David Charles Carnegie, 4th Duke of Fife (born 3 March 1961) is a British peer and businessman. He is the only surviving son of the late James Carnegie, 3rd Duke of Fife, and his former wife Caroline Dewar. He was styled Earl of Macduff until 1992, and then Earl of Southesk until succeeding his father on 22 June 2015 as the fourth Duke of Fife and Chief of the Clan Carnegie. He is the highest person in line of succession to the British throne who is not a descendant of George V. He is a third cousin of King Charles III.

Education and career
Carnegie was educated at Eton College and graduated from Pembroke College, Cambridge, in 1982 with a BA degree. He was employed by London-based stock brokerage firm Cazenove between 1982 and 1985. In 1986, he received the MA degree given to Cambridge graduates who have an earned BA. He was also educated at Royal Agricultural College in Cirencester, Gloucestershire.

Between 1988 and 1989, Carnegie was with the Edinburgh-based investment management firm of Bell, Lawrie and Company.

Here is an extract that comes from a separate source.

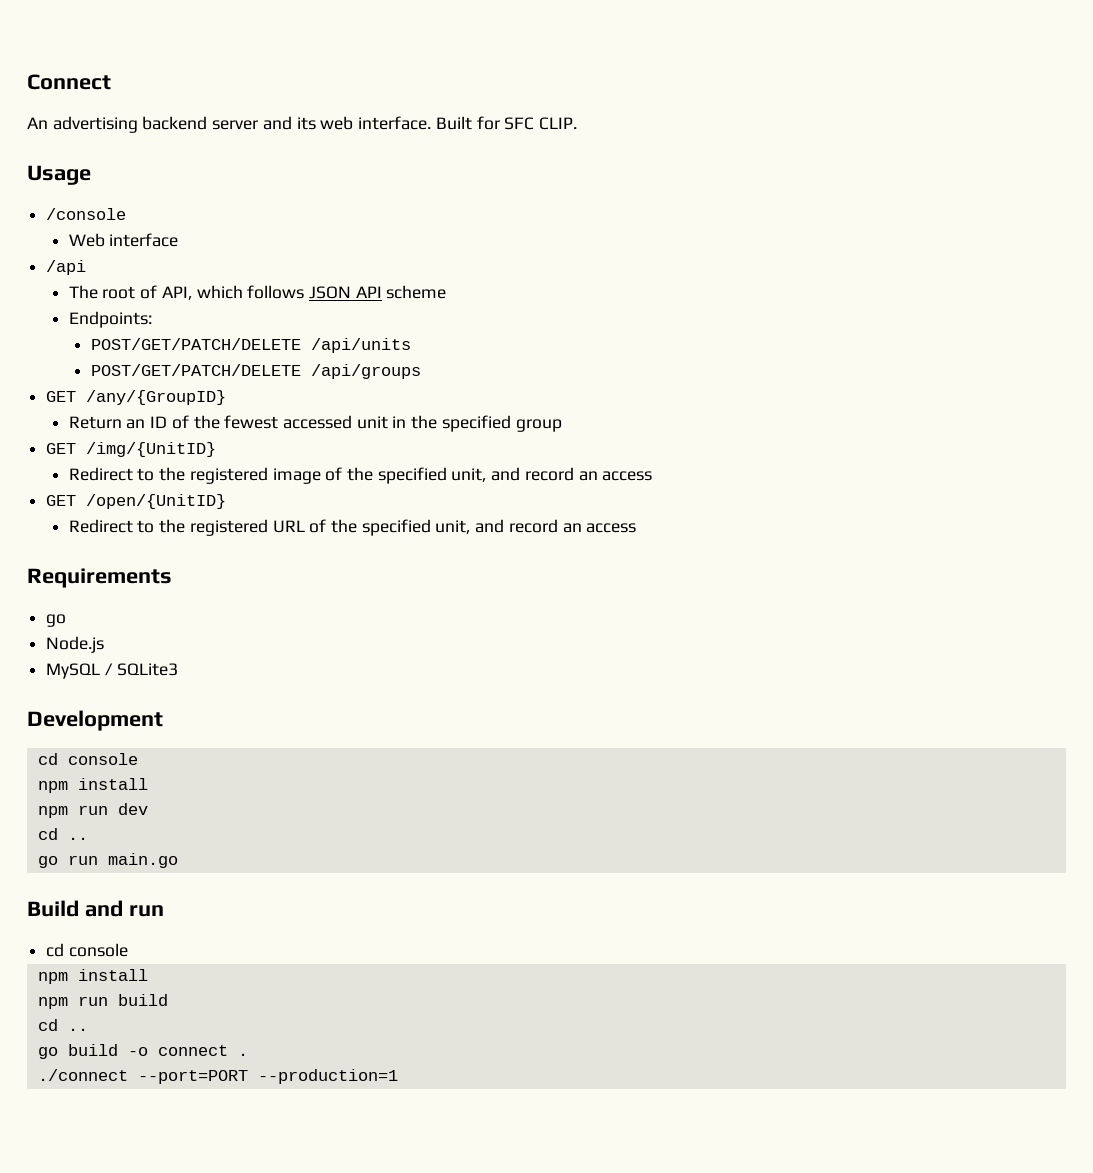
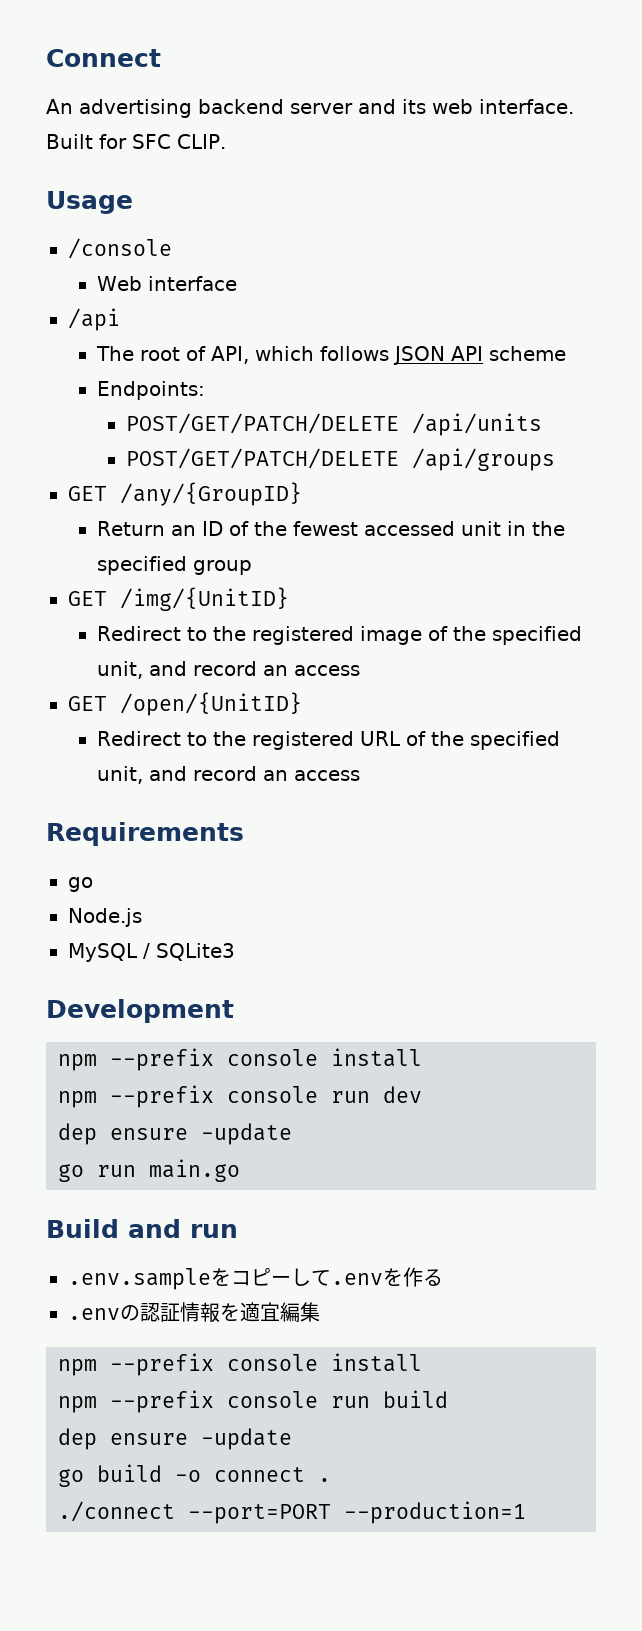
[37,753,138,765] [37,778,148,793] [37,806,68,818] cd console // npm install // npm -> [58,1048,422,1071] [58,1085,318,1108] npm --prefix console install // npm --prefix console
[37,828,88,840] cd .. -> [58,1123,292,1145] dep ensure -update
[46,943,128,957] [37,969,148,984] [37,997,68,1009] cd console // npm install // npm -> [68,1267,443,1290] [68,1302,320,1323] [58,1353,422,1376] [58,1390,318,1413] .env.sampleをコピーして.envを作る // .envの認証情報を適宜編集 // npm --prefix console install // npm --prefix console
[37,1019,88,1031] cd .. -> [58,1428,292,1450] dep ensure -update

He graduated from the University of Edinburgh Business School in 1990 with an MBA degree. Between 1992 and 1996, he was with chartered accountants and financial advisers Reeves and Neylan. As of 2003, he lives at Kinnaird Castle in Angus, Scotland. Kinnaird is one of the Carnegie family seats.

Marriage and issue
Carnegie married on 16 June 1987 in London, Greater London, Middlesex, Caroline Anne Bunting (born Windsor, Berkshire, 13 November 1961), only daughter of Martin Brian Bunting (East Grinstead, West Sussex, born 1934) and wife Veronica Mary Cope (Wolverhampton, Staffordshire, born 1936). They have three sons:
 Charles Duff Carnegie, Earl of Southesk (born Edinburgh, Midlothian, 1 July 1989), married on 5 September 2020 at Kinnaird Castle, Brechin, Camille Ascoli (born Paris, 6 March 1990), daughter of Roberto Ascoli (born Milan, June 1961) and wife Valérie Marie Christine Ledoux, daughter of Marc Ledoux (Soissons, 20 June 1932 - Villers-Cotterêts, 24 December 2012) and wife Françoise Marie Jolicoeur.  They have one daughter: Lady Chloe Françoise Carnegie (b. 15 December 2022) 
 Lord George William Carnegie (born Edinburgh 23 March 1991)
 Lord Hugh Alexander Carnegie (born Dundee 10 June 1993)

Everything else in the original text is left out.